- Origin: Philadelphia
- Genres: Psychedelic folk
- Years active: 2006-present
- Label: Drag City
- Members: Greg Weeks, Brooke Sietinsons, Helena Espvall, Margaret Wienk, Jesse Sparhawk, Jim Ayre, Tara Burke, Mary Lattimore, Jessica Weeks, Charles Cohen
- Website: http://www.myspace.com/thevalerieproject

= The Valerie Project =

Former psychedelic folk band

The Valerie Project was a Philadelphia-based psychedelic folk band. Their first (self-titled) album, released in 2007, is intended to serve as an alternate soundtrack to the cult Czech New Wave film Valerie and Her Week of Wonders. They have performed live at screenings of the film. The band is led by Espers member Greg Weeks and also includes Brooke Sietinsons and Helena Espvall of Espers, Margaret Wienk, Jesse Sparhawk, and Jim Ayre of Fern Knight, Tara Burke (aka Fursaxa), Mary Lattimore, Jessica Weeks (wife of Greg), and Charles Cohen.

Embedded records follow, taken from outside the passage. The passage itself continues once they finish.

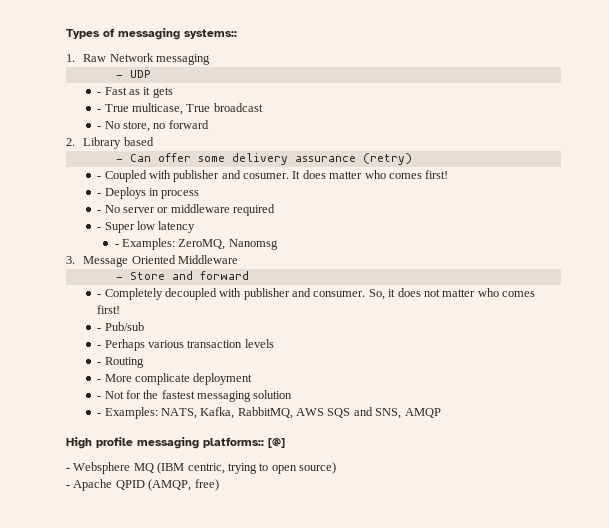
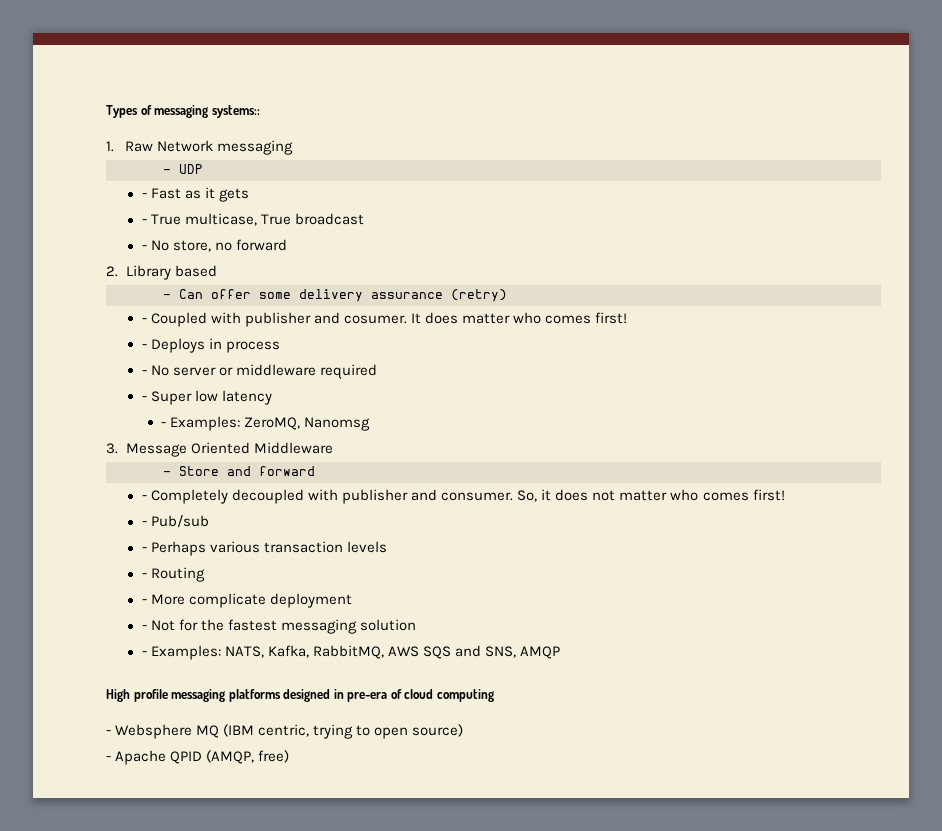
- High profile messaging platforms:: [@]
+ High profile messaging platforms designed in pre-era of cloud computing

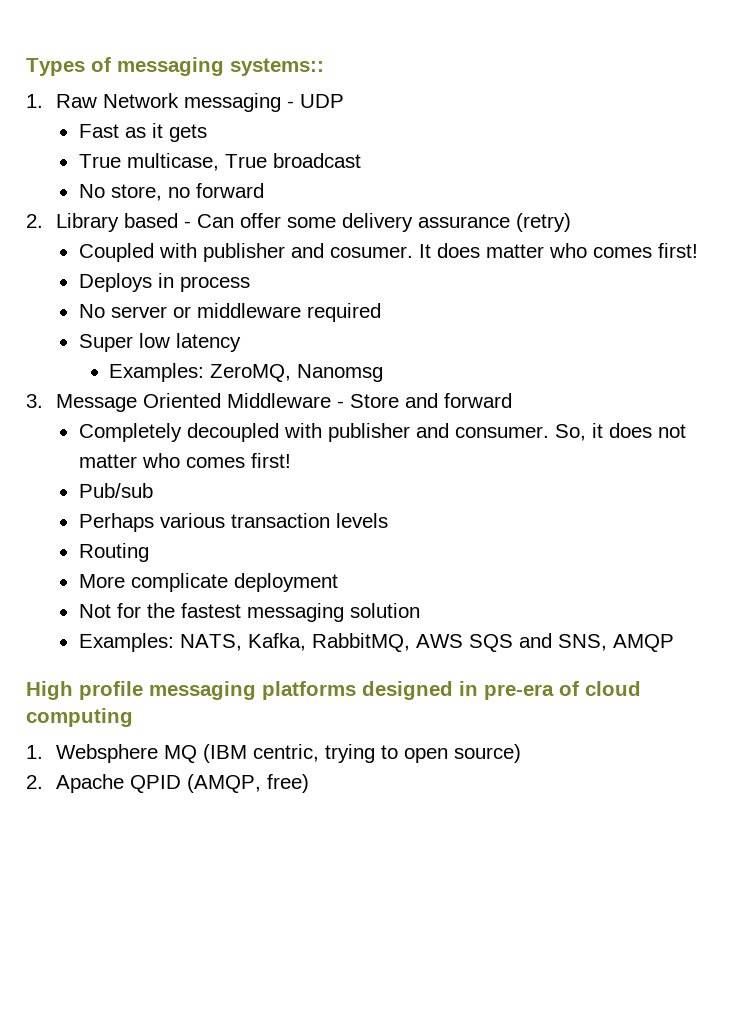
- 1. Raw Network messaging
- - UDP
+ 1. Raw Network messaging - UDP
- - Fast as it gets
+ Fast as it gets
- - True multicase, True broadcast
+ True multicase, True broadcast
- - No store, no forward
+ No store, no forward
- 2. Library based
- - Can offer some delivery assurance (retry)
+ 2. Library based - Can offer some delivery assurance (retry)
- - Coupled with publisher and cosumer.
+ Coupled with publisher and cosumer.
- - Deploys in process
+ Deploys in process
- - No server or middleware required
+ No server or middleware required
- - Super low latency
+ Super low latency
- - Examples: ZeroMQ, Nanomsg
+ Examples: ZeroMQ, Nanomsg
- 3. Message Oriented Middleware
- - Store and forward
+ 3. Message Oriented Middleware - Store and forward
- - Completely decoupled with publisher and consumer.
+ Completely decoupled with publisher and consumer.
- - Pub/sub
+ Pub/sub
- - Perhaps various transaction levels
+ Perhaps various transaction levels
- - Routing
+ Routing
- - More complicate deployment
+ More complicate deployment
- - Not for the fastest messaging solution
+ Not for the fastest messaging solution
- - Examples: NATS, Kafka, RabbitMQ, AWS SQS and SNS, AMQP
+ Examples: NATS, Kafka, RabbitMQ, AWS SQS and SNS, AMQP
- - Websphere MQ (IBM centric, trying to open source)
+ 1. Websphere MQ (IBM centric, trying to open source)
- - Apache QPID (AMQP, free)
+ 2. Apache QPID (AMQP, free)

The band performed live from 2006-2008, accompanying screenings of the film at the Museum of Modern Art in New York, at London's Meltdown festival, and elsewhere. Their debut album, recorded in eight days and released on Drag City, received positive reviews in The Independent, Pitchfork, Foxy Digitalis, and XLR8R, as well as a more mixed review in The Guardian.